Advantages of not using the best tool for the job


I don’t recall where I read this, but someone recommended that if you need a tool, buy the cheapest one you can find. If it’s inadequate, or breaks, or you use it a lot, then buy the best one you can afford. (Update: Thanks to Jordi for reminding me in the comments that this comes from Kevin Kelly.)

If you follow this strategy, you’ll sometimes waste a little money by buying a cheap tool before buying a good one. But you won’t waste money buying expensive tools that you rarely use. And you won’t waste money by buying a sequence of incrementally better tools until you finally buy a good one.

The advice above was given in the context of tools you’d find in a hardware store, but I’ve been thinking about it in the context of software tools. There’s something to be said for having crude tools that are convenient for small tasks, and sophisticated tools that are appropriate for big tasks, but not investing much in the middle. That’s kind of what I was getting at in my recent post From shell to system.

I’m making a bunch of diagrams for a new project, and the best tool for the job would probably be Adobe Illustrator because professionals routinely use it to make high-quality vector art. But I’m not doing that. I’m drawing ASCII art diagrams, just boxes and arrows drawn in plain text. Something like the drawing below.

  +--------------+ compiles to +---+  
  | Foo language | ----------> | C |  
  +--------------+             +---+  
         | embeds into
    | Bar DSL |

The crude nature of ASCII art is a feature, not a bug. There is no temptation to be precious [*] about the aesthetics since the end product isn’t going to win any design awards no matter what you do. There are compelling incentives to keep the diagrams small and simple. It encourages you to focus on content and give up on aesthetics once you hit diminishing return, which occurs fairly quickly.

Drawing ASCII diagrams is clumsy, even with tools that make it easier. Wouldn’t it be faster to use a tool meant for drawing? Well, yes and no. Drawing individual graphic elements would be faster in a drawing tool. But inevitably I’d spend more time on the appearance of the graphs, and so ultimately it would be slower.

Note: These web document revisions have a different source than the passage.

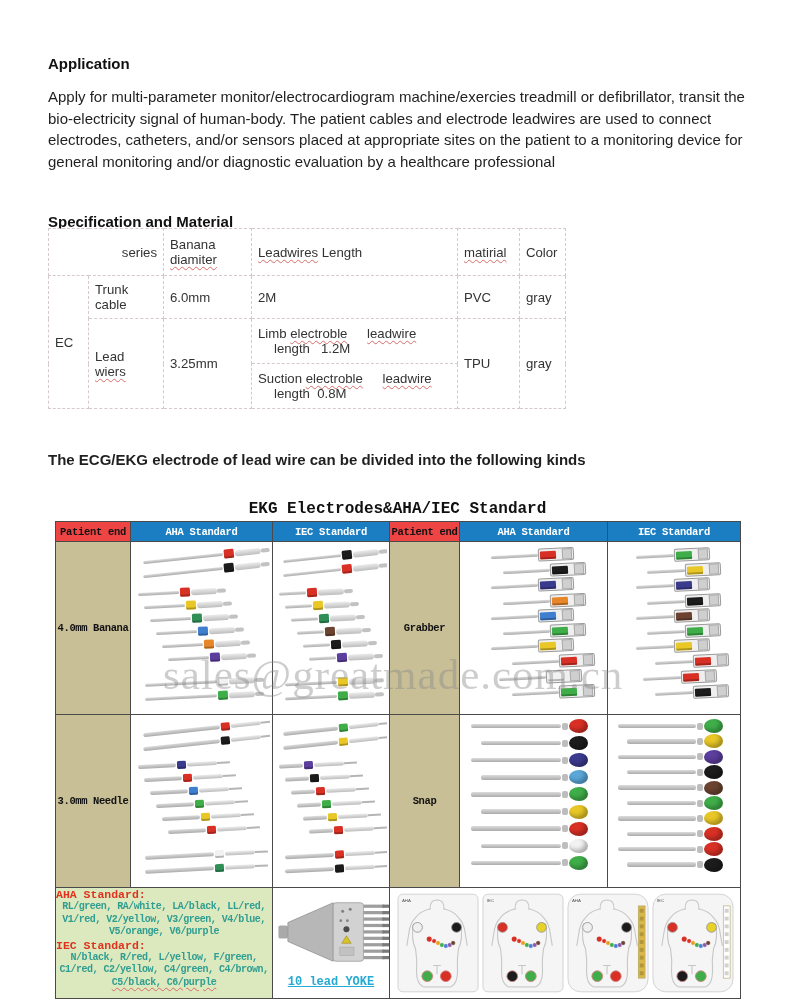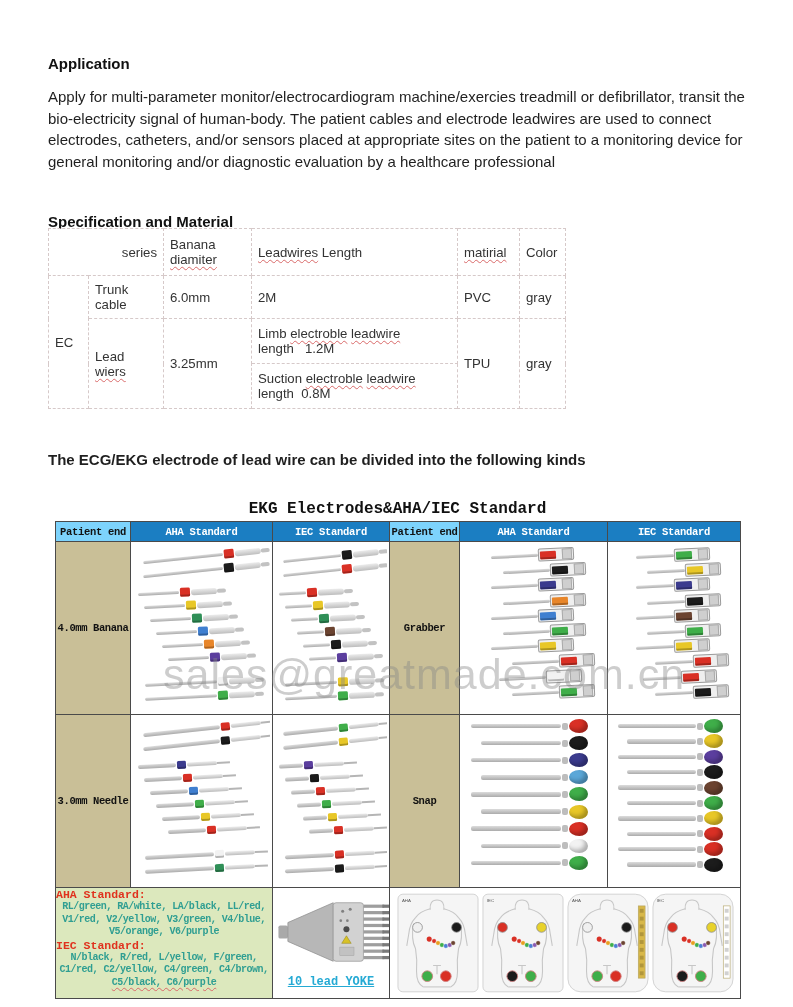--- a/index.html
+++ b/index.html
@@ -12,33 +12,33 @@
   
   table.spec{position:absolute;left:48px;top:228px;width:517px;border-collapse:collapse;table-layout:fixed;
              font-family:"Liberation Sans",sans-serif;font-size:13.2px;color:#333;}
   table.spec td{border:1px dashed #d6c9c9;padding:4px 6px;vertical-align:middle;background:#fff;}
   table.spec tr.hrow td{height:38px;}
   table.spec tr.brow td{height:34px;}
   table.spec tr.brow2 td{height:36px;}
   td.series-h{text-align:right;padding-right:14px;}
   .sp{text-decoration-line:underline;text-decoration-style:wavy;text-decoration-color:#d96a6a;
       text-decoration-thickness:1px;text-underline-offset:2px;}
-  .pre{white-space:pre-wrap;}
+  .pre{white-space:pre-wrap;margin-left:16px;}
 
   
   .figure{position:absolute;left:55px;top:500px;width:685px;}
   .fig-title{text-align:center;font-family:"Liberation Mono","DejaVu Sans Mono",monospace;
              font-weight:bold;font-size:16px;color:#111;margin-bottom:3px;letter-spacing:0px;}
   .watermark{position:absolute;left:108px;top:150px;z-index:9;pointer-events:none;white-space:nowrap;
-             font-family:Liberation Sans, sans-serif;font-size:43px;letter-spacing:1px;color:rgba(135,135,135,0.42);}
+             font-family:Liberation Serif, serif;font-size:43px;letter-spacing:1px;color:rgba(135,135,135,0.42);}
   table.ekg{border-collapse:collapse;table-layout:fixed;width:685px;
             font-family:"Liberation Mono","DejaVu Sans Mono",monospace;}
   table.ekg td{border:1px solid #4a4a4a;padding:0;overflow:hidden;}
   td.hd{height:19px;text-align:center;font-weight:bold;font-size:10.5px;letter-spacing:-0.3px;white-space:nowrap;}
-  td.hd.tan{background:#7dd3fc;color:#111;}
+  td.hd.tan{background:#ef4444;color:#111;}
   td.hd.blue{background:#1b7ec2;color:#fff;}
   td.rowlabel{background:#c9bf97;color:#111;text-align:center;vertical-align:middle;
               font-weight:bold;font-size:10.5px;letter-spacing:-0.4px;white-space:nowrap;}
   td.cable-cell{background:#fff;vertical-align:top;}
   .cables{position:relative;height:168px;margin:2px;overflow:hidden;}
 
   
   .crow,.grow,.snaprow{position:absolute;display:flex;align-items:center;}
   .wire{flex:1 1 auto;height:3.5px;background:linear-gradient(#dcdcdc,#ababab);border-radius:2px;}
   .band{width:10px;height:9px;margin:0 1px;border-radius:1.5px;box-shadow:inset 0 -2px rgba(0,0,0,.25);flex:0 0 auto;}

The initial motivation for making ASCII diagrams was to keep diagrams and source code in the same file, not to eliminate the temptation to spend too much time tweaking graphics. The latter was a positive unintended consequence.


I’m not doing this completely bare-knuckles. Emacs has tools like artist-mode that make it easier than manually positioning every character. And I’m using  DITAA sometimes to compile the plain text diagrams into graphics more appropriate for pasting into a report. The example above compiles to the image below.

DITAA example

More on how this works here.


[*] Not precious as in valuable, but precious as in affectedly or excessively refined. As in filmmaker Darren Doane’s slogan “We are not precious here.”